Directions for this task |
Without any images, write the data out exactly as it appears.

Provided records |
:::::
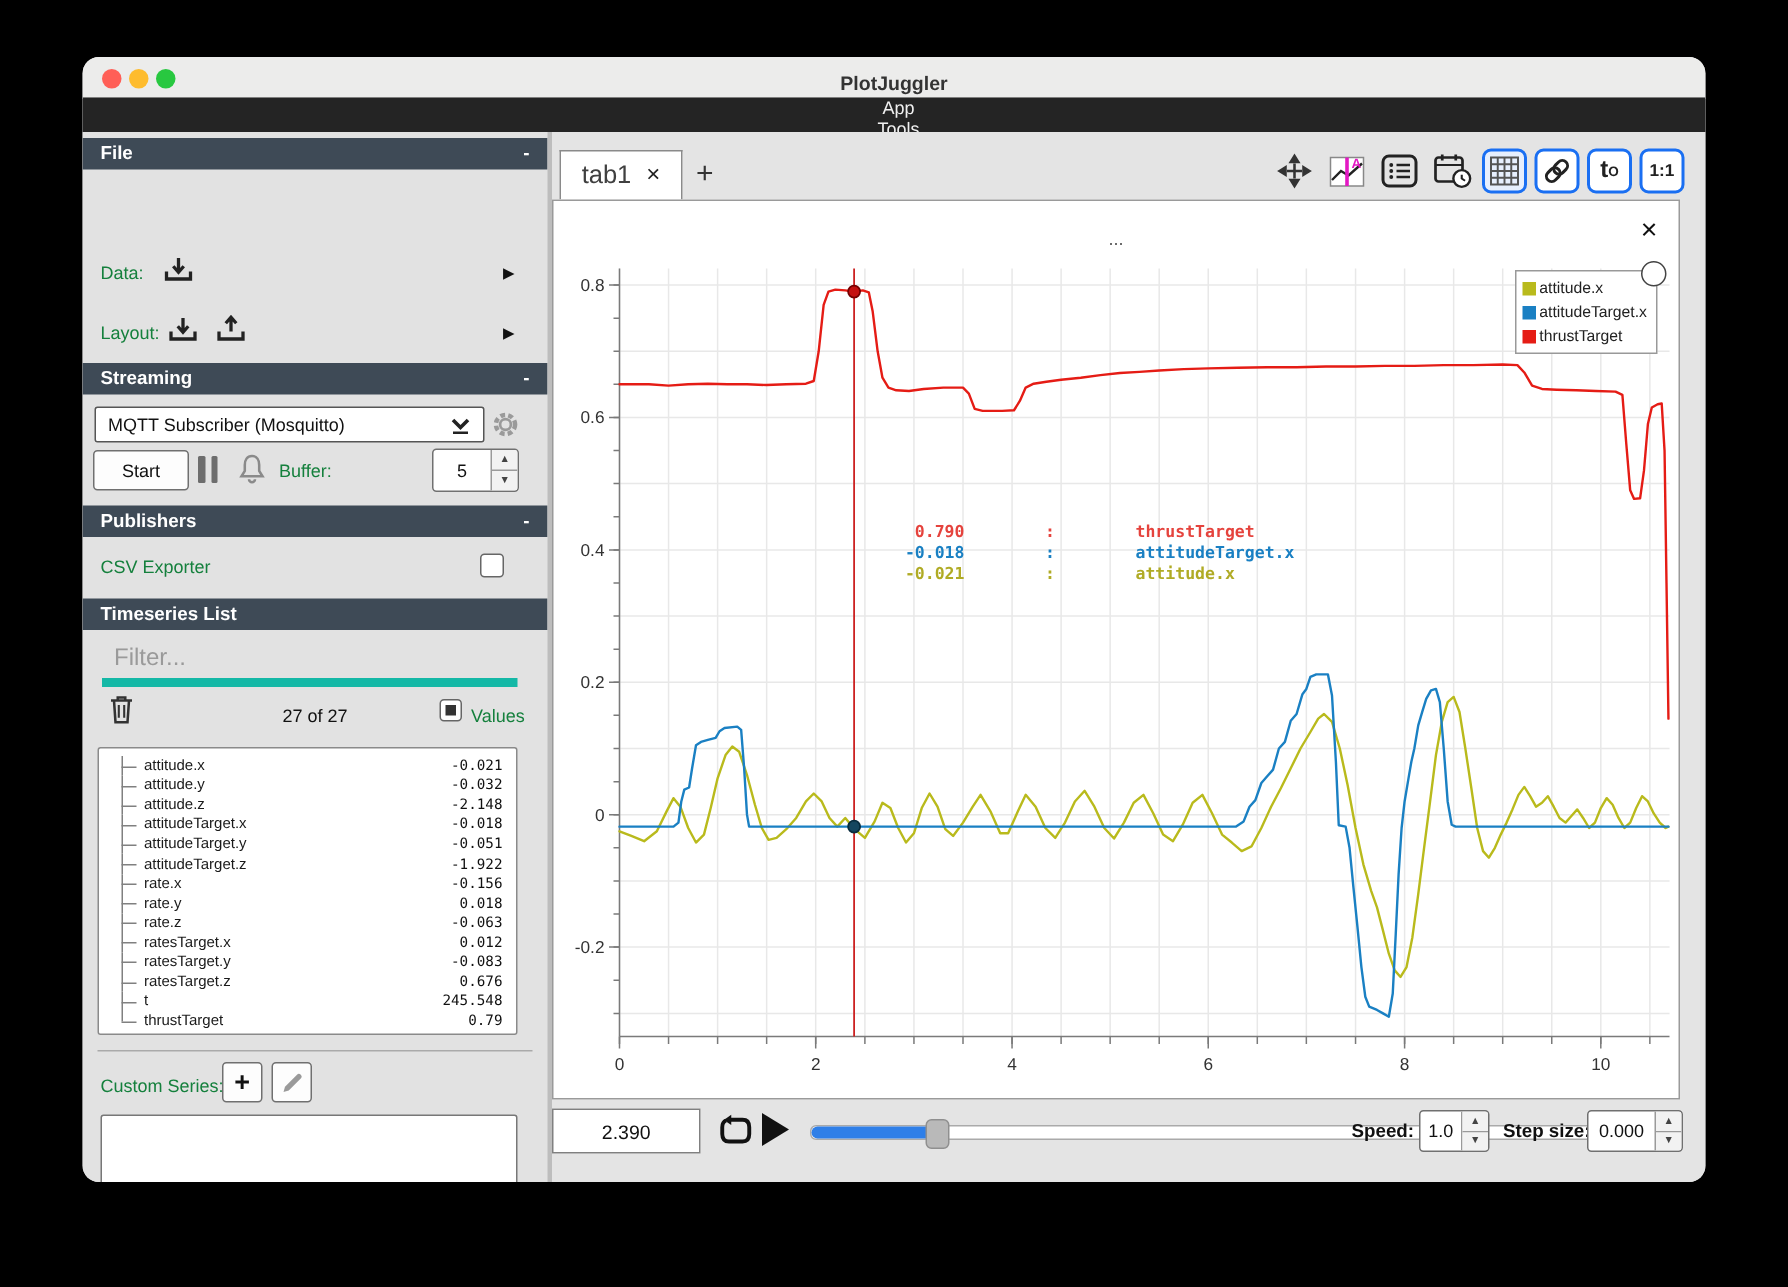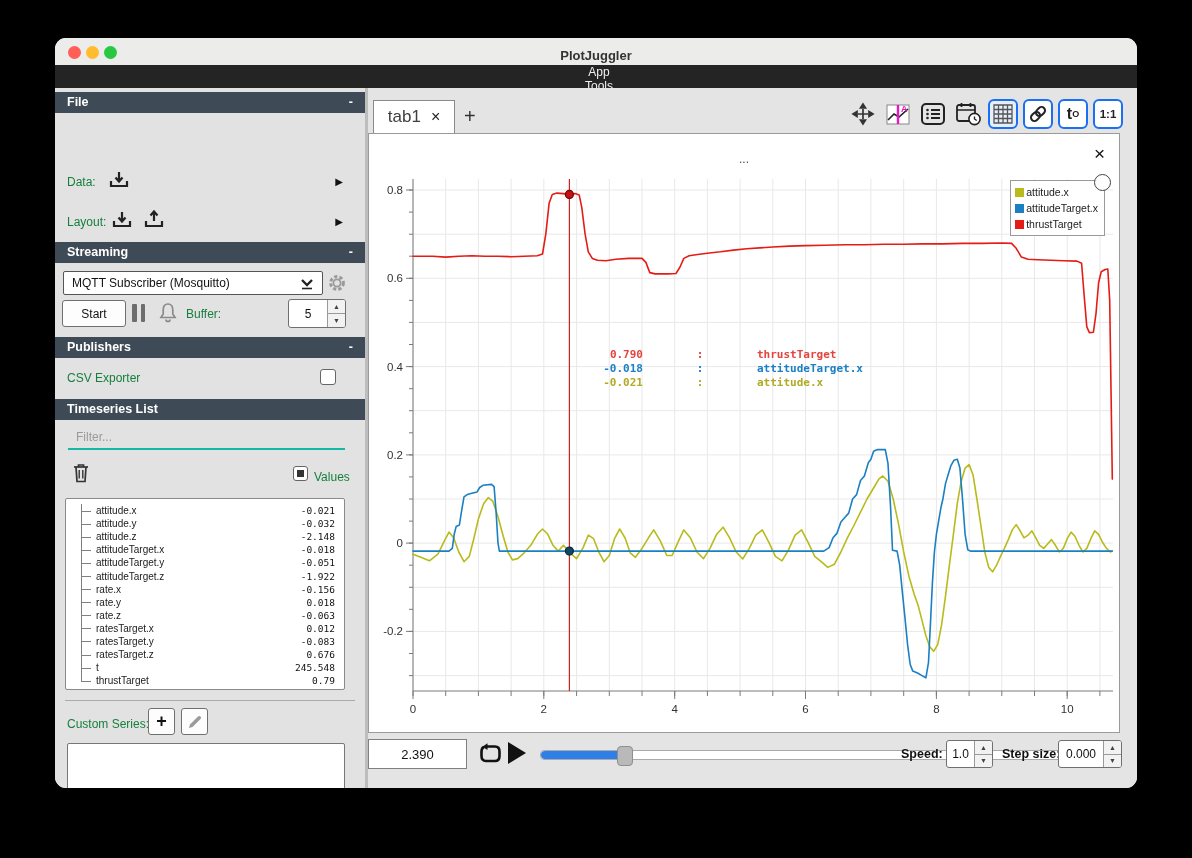--- a/index.html
+++ b/index.html
@@ -22,21 +22,21 @@
   .iconbtn{display:inline-flex;align-items:center;justify-content:center;}
   .btn{background:#fdfdfd;border:1px solid #707070;border-radius:3px;font-size:12px;color:#111;display:flex;align-items:center;justify-content:center;box-sizing:border-box;}
   .combo{position:absolute;background:#fff;border:1px solid #555;border-radius:2px;font-size:12px;color:#111;display:flex;align-items:center;padding:0 8px;box-sizing:border-box;}
   .combo .chev{margin-left:auto;}
   .spin{position:absolute;display:flex;border:1px solid #707070;border-radius:3px;background:#fff;box-sizing:border-box;overflow:hidden;}
   .spin .val{flex:1;display:flex;align-items:center;justify-content:center;font-size:12px;color:#111;}
   .spin .btns{width:17px;display:flex;flex-direction:column;border-left:1px solid #9a9a9a;}
   .spin .btns div{flex:1;background:#f2f2f2;display:flex;align-items:center;justify-content:center;font-size:7px;color:#444;}
   .spin .btns div:first-child{border-bottom:1px solid #9a9a9a;}
   .checkbox{border:1.5px solid #666;border-radius:3px;background:#fff;box-sizing:border-box;}
-  .filter-input{position:absolute;left:13px;width:277px;background:transparent;border:none;outline:none;border-bottom:2px solid #14b8a6;font-size:12px;color:#333;padding:4px 8px;box-sizing:border-box;}
+  .filter-input{position:absolute;left:13px;width:277px;background:transparent;border:none;outline:none;border-bottom:6px solid #14b8a6;font-size:16px;color:#333;padding:4px 8px;box-sizing:border-box;}
   .filter-input::placeholder{color:#9a9a9a;}
   .listbox{position:absolute;background:#fff;border:1px solid #8a8a8a;border-radius:2px;box-sizing:border-box;}
   .ts-row{position:relative;height:13.1px;display:flex;align-items:center;padding-left:30px;box-sizing:border-box;}
   .br-v{position:absolute;left:15px;top:0;bottom:0;width:0;border-left:1px solid #808080;}
   .ts-row.last .br-v{bottom:50%;}
   .br-h{position:absolute;left:15px;top:50%;width:10px;border-top:1px solid #808080;}
   .ts-name{font-size:10px;color:#1a1a1a;}
   .ts-val{margin-left:auto;padding-right:9px;font-family:"DejaVu Sans Mono",monospace;font-size:9.5px;color:#111;}
   .hsep{position:absolute;left:10px;width:290px;height:0;border-top:1px solid #aaa;}
   
@@ -175,20 +175,21 @@
       </div>
       <input class="filter-input" style="top: 338px;" placeholder="Filter...">
       <div class="iconbtn" style="position:absolute;left:16px;top:374px;">
         <svg width="20" height="22" viewBox="0 0 20 22">
             <path d="M3 5 h14" stroke="#333" stroke-width="1.7" fill="none"></path>
             <path d="M7.5 5 v-2 h5 v2" stroke="#333" stroke-width="1.7" fill="none"></path>
             <path d="M5 5 l1 14.5 h8 l1-14.5" stroke="#333" stroke-width="1.7" fill="none"></path>
             <path d="M8.2 8 v8.5 M11.8 8 v8.5" stroke="#333" stroke-width="1.4" fill="none"></path>
           </svg>
       </div>
+      <div style="position:absolute;left:0;top:382px;width:310px;text-align:center;font-size:12px;color:#111;">27 of 27</div>
       <div style="position:absolute;left:238px;top:378px;width:15px;height:15px;" class="checkbox">
         <div style="position:absolute;left:3px;top:3px;width:7px;height:7px;background:#333;"></div>
       </div>
       <div style="position:absolute;left:259px;top:382px;" class="lbl">Values</div>
 
       <div class="listbox" style="left:10px;top:410px;width:280px;height:192px;padding-top:5px;" id="ts-list">
           <div class="ts-row">
             <span class="br-v"></span>
             <span class="br-h"></span>
             <span class="ts-name">attitude.x</span>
:::::
Expected output |
--- a/index.html
+++ b/index.html
@@ -22,21 +22,21 @@
   .iconbtn{display:inline-flex;align-items:center;justify-content:center;}
   .btn{background:#fdfdfd;border:1px solid #707070;border-radius:3px;font-size:12px;color:#111;display:flex;align-items:center;justify-content:center;box-sizing:border-box;}
   .combo{position:absolute;background:#fff;border:1px solid #555;border-radius:2px;font-size:12px;color:#111;display:flex;align-items:center;padding:0 8px;box-sizing:border-box;}
   .combo .chev{margin-left:auto;}
   .spin{position:absolute;display:flex;border:1px solid #707070;border-radius:3px;background:#fff;box-sizing:border-box;overflow:hidden;}
   .spin .val{flex:1;display:flex;align-items:center;justify-content:center;font-size:12px;color:#111;}
   .spin .btns{width:17px;display:flex;flex-direction:column;border-left:1px solid #9a9a9a;}
   .spin .btns div{flex:1;background:#f2f2f2;display:flex;align-items:center;justify-content:center;font-size:7px;color:#444;}
   .spin .btns div:first-child{border-bottom:1px solid #9a9a9a;}
   .checkbox{border:1.5px solid #666;border-radius:3px;background:#fff;box-sizing:border-box;}
-  .filter-input{position:absolute;left:13px;width:277px;background:transparent;border:none;outline:none;border-bottom:2px solid #14b8a6;font-size:12px;color:#333;padding:4px 8px;box-sizing:border-box;}
+  .filter-input{position:absolute;left:13px;width:277px;background:transparent;border:none;outline:none;border-bottom:6px solid #14b8a6;font-size:16px;color:#333;padding:4px 8px;box-sizing:border-box;}
   .filter-input::placeholder{color:#9a9a9a;}
   .listbox{position:absolute;background:#fff;border:1px solid #8a8a8a;border-radius:2px;box-sizing:border-box;}
   .ts-row{position:relative;height:13.1px;display:flex;align-items:center;padding-left:30px;box-sizing:border-box;}
   .br-v{position:absolute;left:15px;top:0;bottom:0;width:0;border-left:1px solid #808080;}
   .ts-row.last .br-v{bottom:50%;}
   .br-h{position:absolute;left:15px;top:50%;width:10px;border-top:1px solid #808080;}
   .ts-name{font-size:10px;color:#1a1a1a;}
   .ts-val{margin-left:auto;padding-right:9px;font-family:"DejaVu Sans Mono",monospace;font-size:9.5px;color:#111;}
   .hsep{position:absolute;left:10px;width:290px;height:0;border-top:1px solid #aaa;}
   
@@ -175,20 +175,21 @@
       </div>
       <input class="filter-input" style="top: 338px;" placeholder="Filter...">
       <div class="iconbtn" style="position:absolute;left:16px;top:374px;">
         <svg width="20" height="22" viewBox="0 0 20 22">
             <path d="M3 5 h14" stroke="#333" stroke-width="1.7" fill="none"></path>
             <path d="M7.5 5 v-2 h5 v2" stroke="#333" stroke-width="1.7" fill="none"></path>
             <path d="M5 5 l1 14.5 h8 l1-14.5" stroke="#333" stroke-width="1.7" fill="none"></path>
             <path d="M8.2 8 v8.5 M11.8 8 v8.5" stroke="#333" stroke-width="1.4" fill="none"></path>
           </svg>
       </div>
+      <div style="position:absolute;left:0;top:382px;width:310px;text-align:center;font-size:12px;color:#111;">27 of 27</div>
       <div style="position:absolute;left:238px;top:378px;width:15px;height:15px;" class="checkbox">
         <div style="position:absolute;left:3px;top:3px;width:7px;height:7px;background:#333;"></div>
       </div>
       <div style="position:absolute;left:259px;top:382px;" class="lbl">Values</div>
 
       <div class="listbox" style="left:10px;top:410px;width:280px;height:192px;padding-top:5px;" id="ts-list">
           <div class="ts-row">
             <span class="br-v"></span>
             <span class="br-h"></span>
             <span class="ts-name">attitude.x</span>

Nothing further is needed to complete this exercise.